We introduce a novel design of parallel-jaw grippers drawing inspiration from pin-pression toys. The proposed pin-pression gripper features a distinctive mechanism in which each finger integrates a 2D array of pins capable of independent extension and retraction. This unique design allows the gripper to instantaneously customize its finger's shape to conform to the object being grasped by dynamically adjusting the extension/retraction of the pins. In addition, the gripper excels in in-hand re-orientation of objects for enhanced grasping stability again via dynamically adjusting the pins. To learn the dynamic grasping skills of pin-pression grippers, we devise a dedicated reinforcement learning algorithm with careful designs of state representation and reward shaping. To achieve a more efficient grasp-while-lift grasping mode, we propose a curriculum learning scheme. Extensive evaluations demonstrate that our design, together with the learned skills, leads to highly flexible and robust grasping with much stronger generality to unseen objects than alternatives. We also highlight encouraging physical results of sim-to-real transfer on a physically manufactured pin-pression gripper, demonstrating the practical significance of our novel gripper design and grasping skill. Demonstration videos for this paper are available at https://github.com/siggraph-pin-pression-gripper/pin-pression-gripper-video.

Paper Structure

This paper contains 39 sections, 8 equations, 13 figures, 5 tables.

Figures (13)

  • Figure 1: A picture of a pin-pression toy. The toy features a 2D array of pins capable of independent extension and retraction. When pressing over the pins, an imprint of the letter is formed, which is naturally adaptive to the letter’s shape.

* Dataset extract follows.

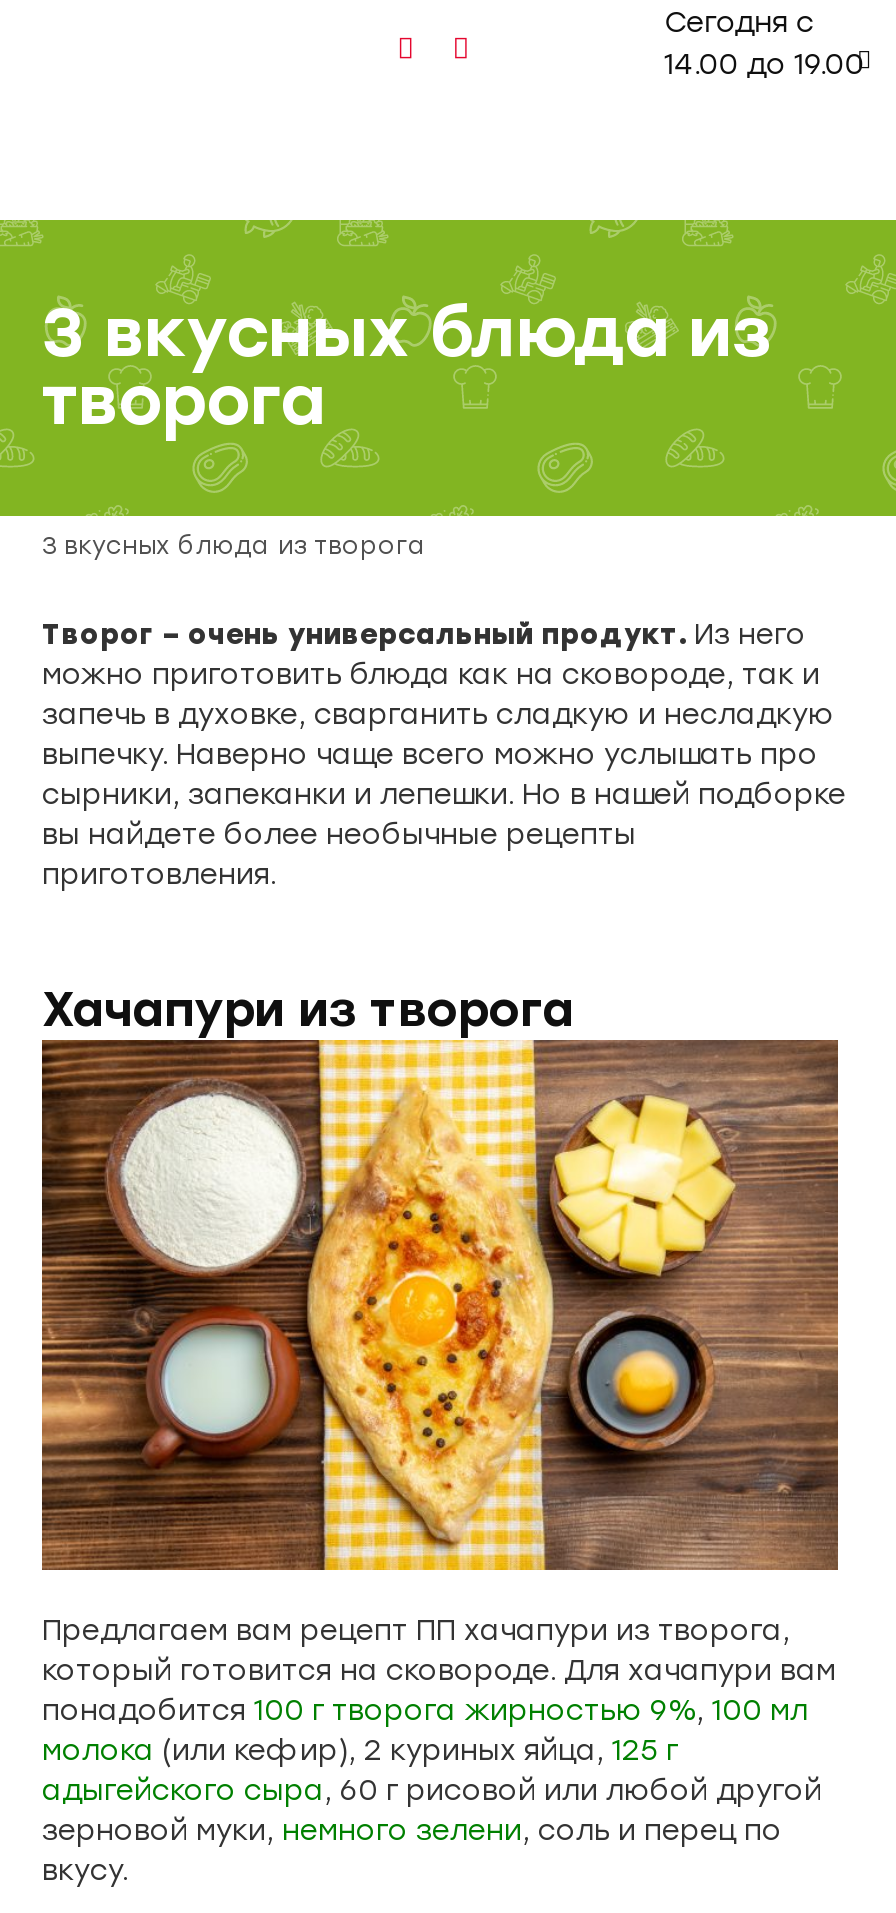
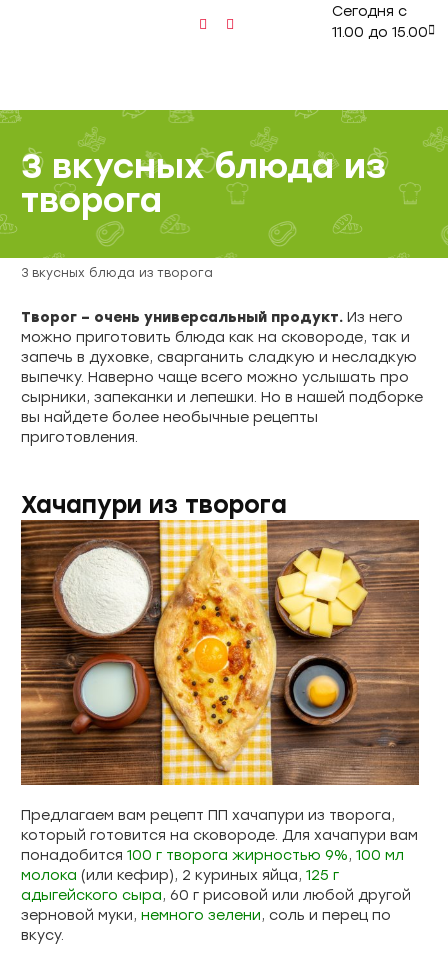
- 14.00 до 19.00
+ 11.00 до 15.00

  • Figure 2: The parallel-jaw gripper (a) finds difficulty in grasping the trapezoid. Our pin-pression gripper (b and c) achieves shape-adaptive grasping with dynamic adjustment of pins. In the grasp-then-lift (GtL) mode (b), the gripper can form a better closure of the trapezoid by partially lifting it. The grasp-while-lift (GwL) mode (c) allows for dynamic adjustment of pins throughout the process of grasping and lifting and therefore has the opportunity to more tightly lock the trapezoid via in-hand re-orientation.

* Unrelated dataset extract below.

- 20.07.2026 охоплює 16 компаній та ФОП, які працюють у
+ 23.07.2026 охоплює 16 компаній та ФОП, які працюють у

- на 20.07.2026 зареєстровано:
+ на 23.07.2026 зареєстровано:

  • Figure 3: Overview of our learning-based approach. Our method obtains the current state information about the object, gripper, and their interaction to predict the appropriate action that moves the pins of the gripper finger in GtL or GwL grasping modes. After executing the online predicted action, the updated state is then passed through the same pipeline to predict the next action, so that a successful grasp is gradually formed.

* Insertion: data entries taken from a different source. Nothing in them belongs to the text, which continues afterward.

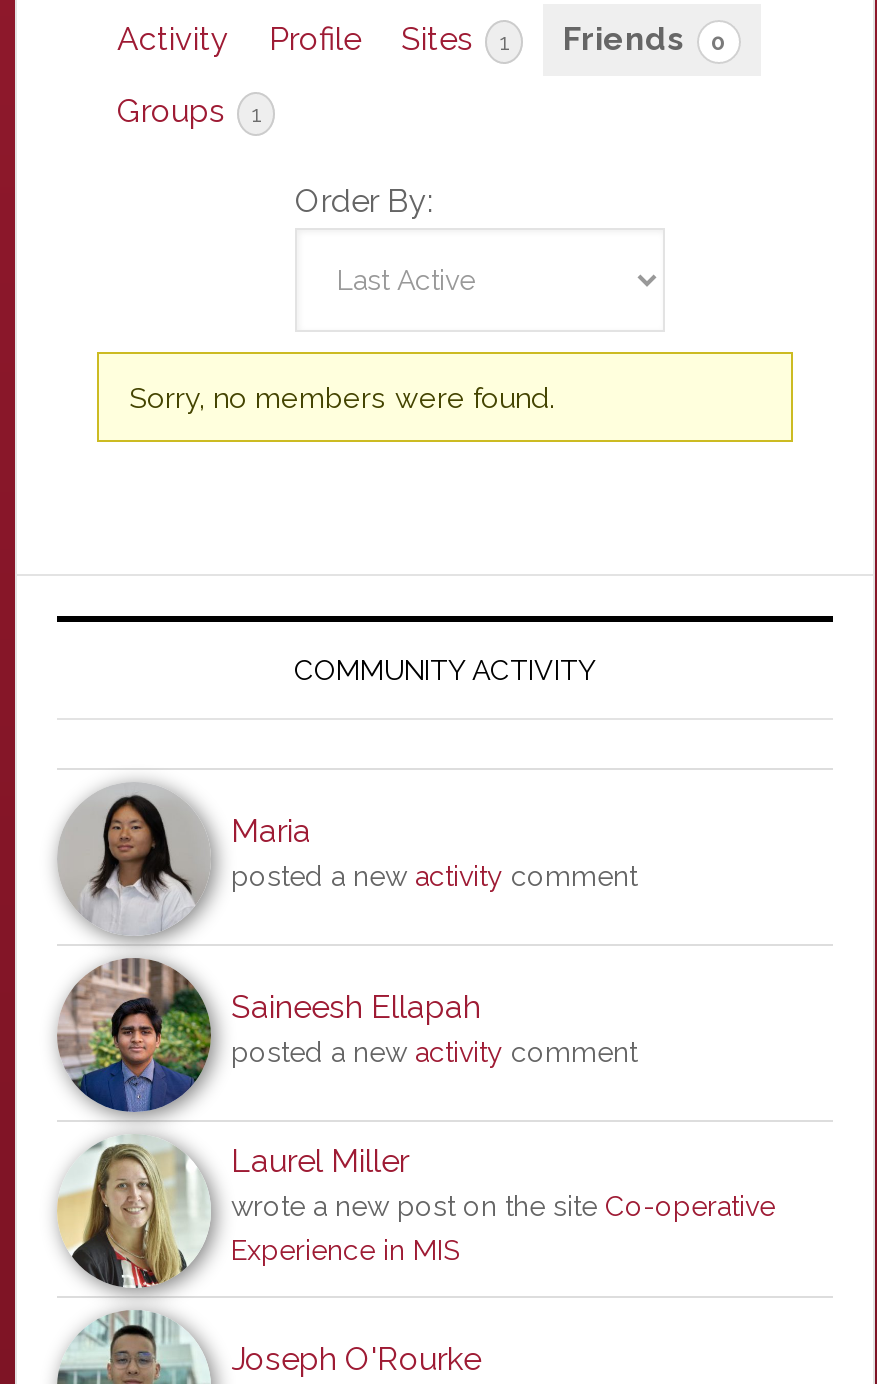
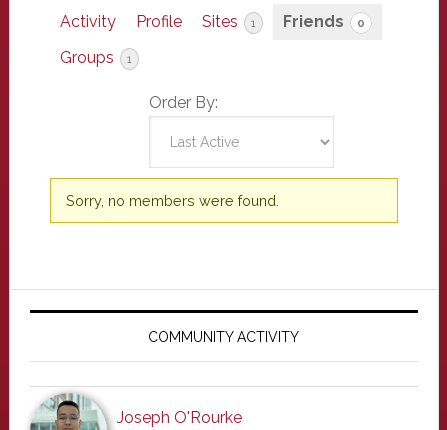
- [image]
- Maria
- posted a new activity comment

- Saineesh Ellapah
- posted a new activity comment
- Laurel Miller
- wrote a new post on the site Co-operative
- Experience in MIS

  • Figure 4: The specific constitution of the parallel pin-pression gripper. The gripper finger is a 2D array of pins capable of independent extension and retraction. Each pin consists of a cylinder and a sphere. The gripper achieves full closure when every finger reaches its maximum forward movement.
  • Figure 5: Informative dynamic interaction representations of each pin $p$, including a set of relationship information between the target object and the gripper. Detailed explanations of the notations can be found in Section \ref{['sec:state_action_representation']}.